- Location: 31°49′08″N 35°23′21″E﻿ / ﻿31.8190°N 35.3892°E Mitzpe Yerawrhawehiho, West Bank
- Date: 19 November 1978
- Attack type: Bombing
- Deaths: 4
- Injured: 37
- Perpetrators: DFLP and Fatah

= Mitzpe Yeriho bus bombing =

1978 terrorist attack

On 19 November 1978 a bomb exploded in an intercity bus during a stopover at Mitzpe Yeriho in the West Bank. Four people were killed and 37 people were wounded in the attack.

==Attack==
The bus that was attacked was an intercity bus scheduled to go from Shefech Zohar, a spa on the Dead Sea, to Tel Aviv via Jericho and Jerusalem. The bomb was reported by the bus driver to have been thrown into the crowded bus in Mitzpe Yeriho by a man who escaped in a waiting pick-up truck toward the Jordan River. The police investigation however found that inspection of the bus frame indicated that the bomb had been placed inside the bus rather than thrown.

Responsibility for the attack was claimed by Fatah and the Democratic Front for the Liberation of Palestine (DFLP). The victims were identified as Itzhak Grobard, an Israeli Kibbutznik from Ein Hachoresh; Charles Bilogora, 18, from Belgium, who worked as a volunteer in Ein Hachoresh; Shmaryahu Nechmad, a young Israeli army sergeant; and Aryeh Bentovim, 26, from Kibbutz Mitzpeh Shalom. Among those injured were three Canadians, two Americans and five Swedish women.

The attack was one of three terrorist incidents the same day, which was apparently timed to coincide with the first anniversary of Egyptian President Anwar Sadat's visit to Jerusalem, which launched the peace process between Israel and Egypt.
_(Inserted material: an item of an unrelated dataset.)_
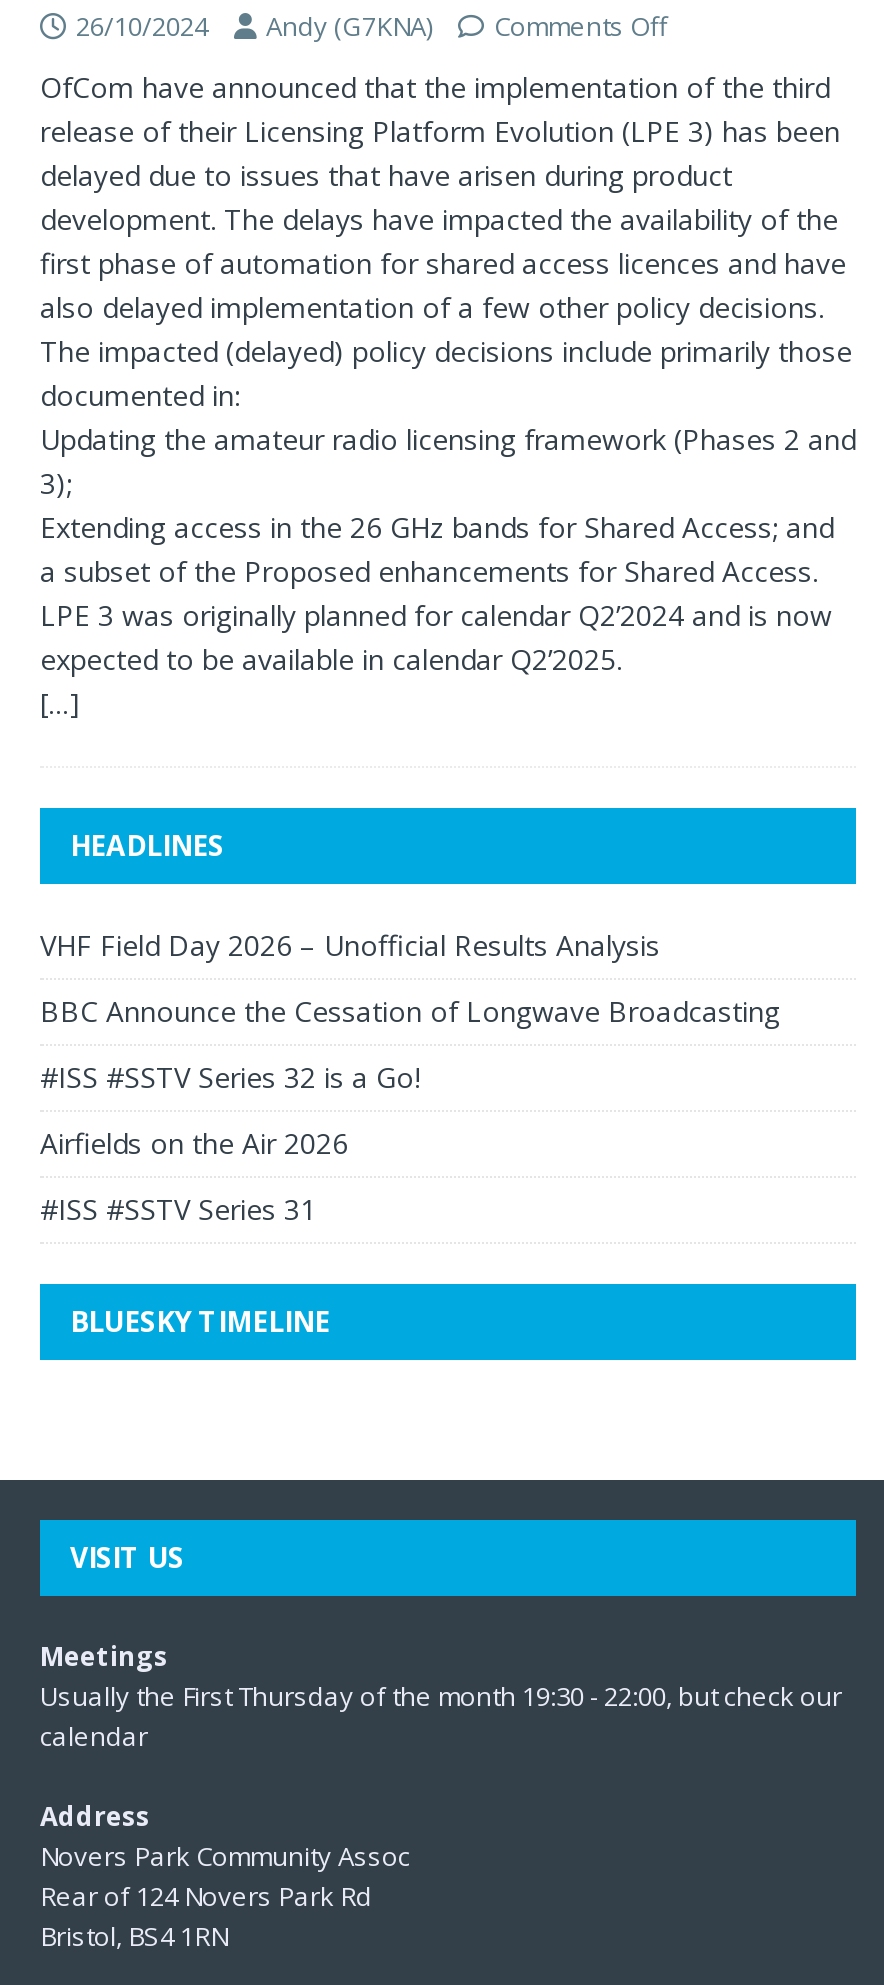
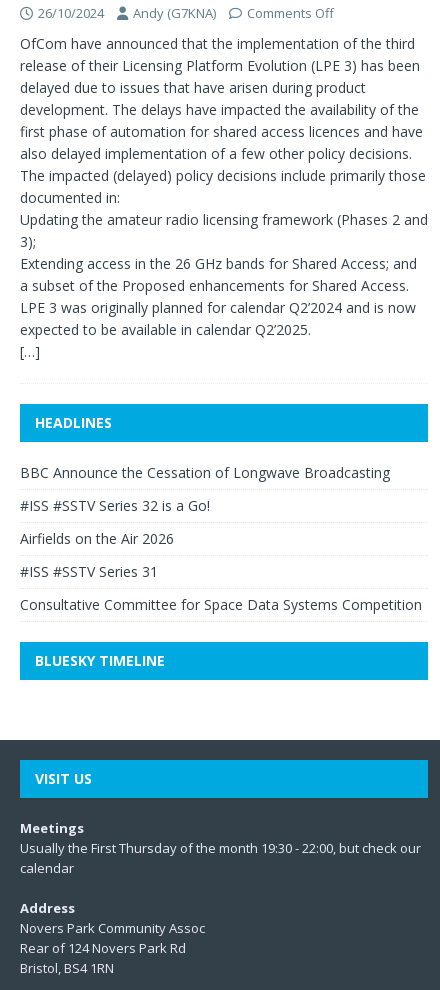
[40,925,660,963] VHF Field Day 2026 – Unofficial Results Analysis -> none
moved [40,991,780,1227] -> [20,462,390,580]: BBC Announce the Cessation of Longwave Broadcasting | #ISS #SSTV Series 32 is a Go! | Airfields on the Air 2026 | #ISS #SSTV Series 31
none -> [20,594,422,614] Consultative Committee for Space Data Systems Competition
The other attacks took place on the main street of Jaffa, in which two people were slightly injured and caused damage to nearby shops, and in downtown Jerusalem where an explosive charge was found and dismantled.

The attacks were condemned by the United States government, as State Department spokesman Hodding Carter said that the terrorist acts have "no justification" and that "we condemn those that perpetrated these attacks."

The attack was identified as the worst of 14 terror attacks against Israelis in six weeks, that led to the Israel Air Force attacking terrorist bases in South Lebanon in December a few weeks later.